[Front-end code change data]
+ + + + +

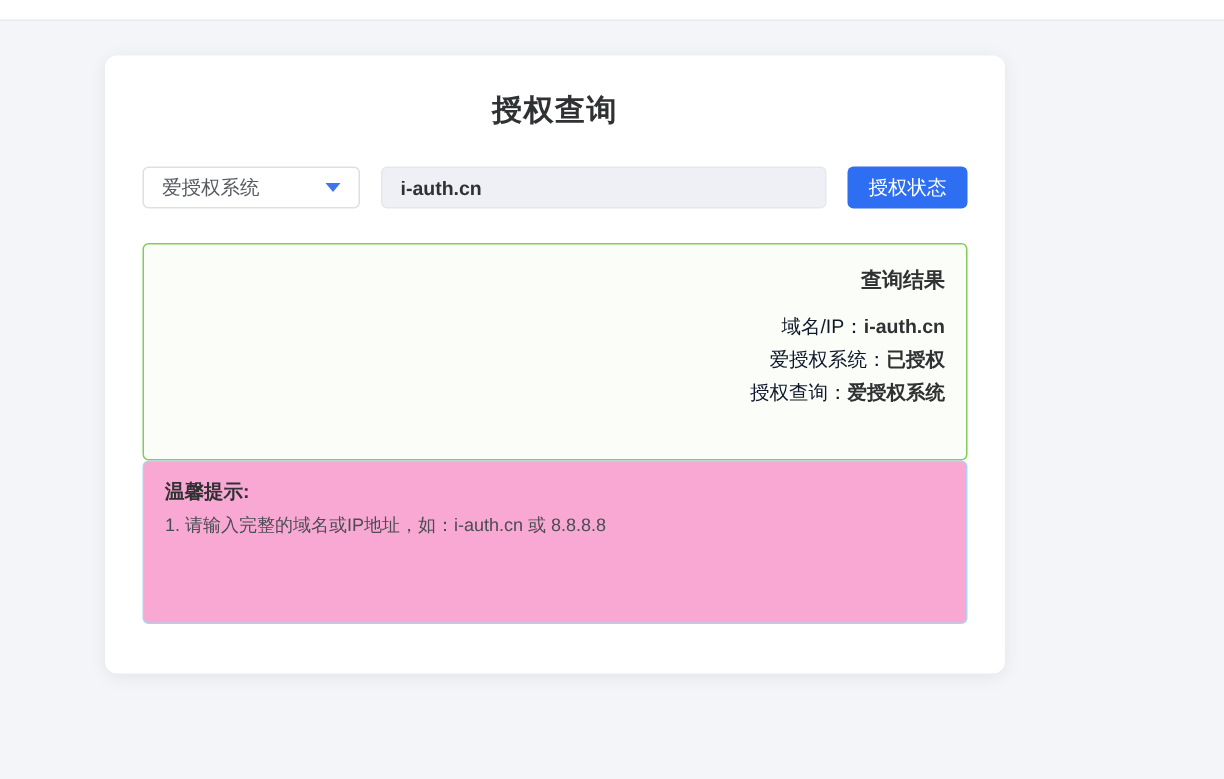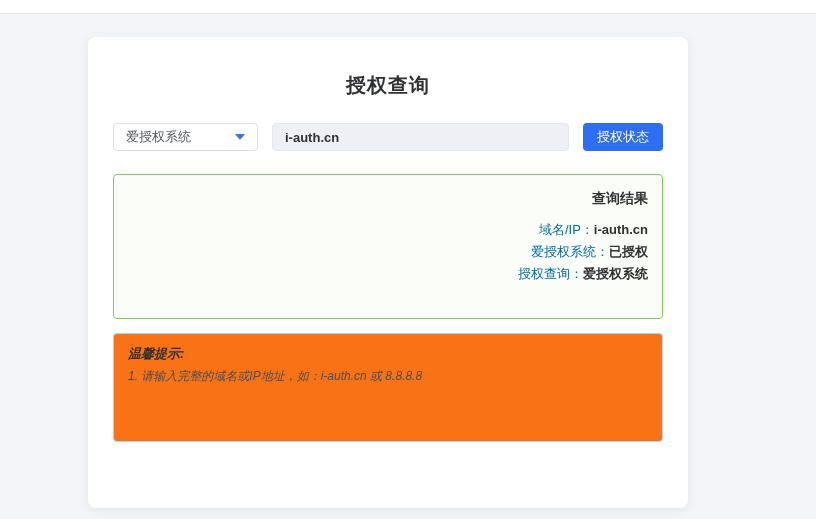--- a/index.html
+++ b/index.html
@@ -8,24 +8,24 @@
     font-family: "Liberation Sans", "DejaVu Sans", sans-serif;
     background: #f4f5f9;
     position: relative;
     overflow: hidden;
   }
   .topbar {
     position: absolute; left: 0; top: 0; width: 816px; height: 14px;
     background: #ffffff; border-bottom: 1px solid #e7e8ea;
   }
   .card {
-    position: absolute; left: 88px; top: 37px; width: 600px; height: 471px;
+    position: absolute; left: 70px; top: 37px; width: 600px; height: 412px;
     background: #ffffff; border-radius: 8px;
     box-shadow: 0 2px 12px rgba(0,0,0,0.07);
-    padding: 12px 25px;
+    padding: 0 25px;
   }
   .card-title {
     padding-top: 23px; text-align: center;
     font-size: 20px; font-weight: 700; color: #303133;
     letter-spacing: 1px;
   }
   .query-row {
     margin-top: 24px; height: 28px;
     display: flex; align-items: stretch;
   }
@@ -62,27 +62,26 @@
     margin-top: 23px; height: 145px;
     background: #fbfef8; border: 1px solid #82cc58; border-radius: 4px;
     padding: 15px 14px 0 14px;
     text-align: right;
   }
   .result-heading {
     font-size: 14px; font-weight: 700; color: #303133;
     margin-bottom: 11px;
   }
   .result-row { line-height: 22px; font-size: 13px; }
-  .result-row .lbl { color: #0369a1; }
+  .result-row .lbl { color: #0f172a; }
   .result-row .val { color: #303133; font-weight: 700; }
   .tips-box {
-    margin-top: 14px; height: 109px;
-    background: #f97316; border: 1px solid #a9d5ee; border-radius: 4px;
+    height: 109px;
+    background: #f9a8d4; border: 1px solid #a9d5ee; border-radius: 4px;
     padding: 9px 14px 0 14px;
-    font-style: italic;
   }
   .tips-heading {
     font-size: 13px; font-weight: 700; color: #303133;
     line-height: 22px;
   }
   .tip-item { font-size: 12px; color: #4a4d52; line-height: 22px; }
 </style>
 </head>
 <body>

+ + + + +

- Description of the task
Copy the records above exactly, leaving out every picture.

- Your response
--- a/index.html
+++ b/index.html
@@ -8,24 +8,24 @@
     font-family: "Liberation Sans", "DejaVu Sans", sans-serif;
     background: #f4f5f9;
     position: relative;
     overflow: hidden;
   }
   .topbar {
     position: absolute; left: 0; top: 0; width: 816px; height: 14px;
     background: #ffffff; border-bottom: 1px solid #e7e8ea;
   }
   .card {
-    position: absolute; left: 88px; top: 37px; width: 600px; height: 471px;
+    position: absolute; left: 70px; top: 37px; width: 600px; height: 412px;
     background: #ffffff; border-radius: 8px;
     box-shadow: 0 2px 12px rgba(0,0,0,0.07);
-    padding: 12px 25px;
+    padding: 0 25px;
   }
   .card-title {
     padding-top: 23px; text-align: center;
     font-size: 20px; font-weight: 700; color: #303133;
     letter-spacing: 1px;
   }
   .query-row {
     margin-top: 24px; height: 28px;
     display: flex; align-items: stretch;
   }
@@ -62,27 +62,26 @@
     margin-top: 23px; height: 145px;
     background: #fbfef8; border: 1px solid #82cc58; border-radius: 4px;
     padding: 15px 14px 0 14px;
     text-align: right;
   }
   .result-heading {
     font-size: 14px; font-weight: 700; color: #303133;
     margin-bottom: 11px;
   }
   .result-row { line-height: 22px; font-size: 13px; }
-  .result-row .lbl { color: #0369a1; }
+  .result-row .lbl { color: #0f172a; }
   .result-row .val { color: #303133; font-weight: 700; }
   .tips-box {
-    margin-top: 14px; height: 109px;
-    background: #f97316; border: 1px solid #a9d5ee; border-radius: 4px;
+    height: 109px;
+    background: #f9a8d4; border: 1px solid #a9d5ee; border-radius: 4px;
     padding: 9px 14px 0 14px;
-    font-style: italic;
   }
   .tips-heading {
     font-size: 13px; font-weight: 700; color: #303133;
     line-height: 22px;
   }
   .tip-item { font-size: 12px; color: #4a4d52; line-height: 22px; }
 </style>
 </head>
 <body>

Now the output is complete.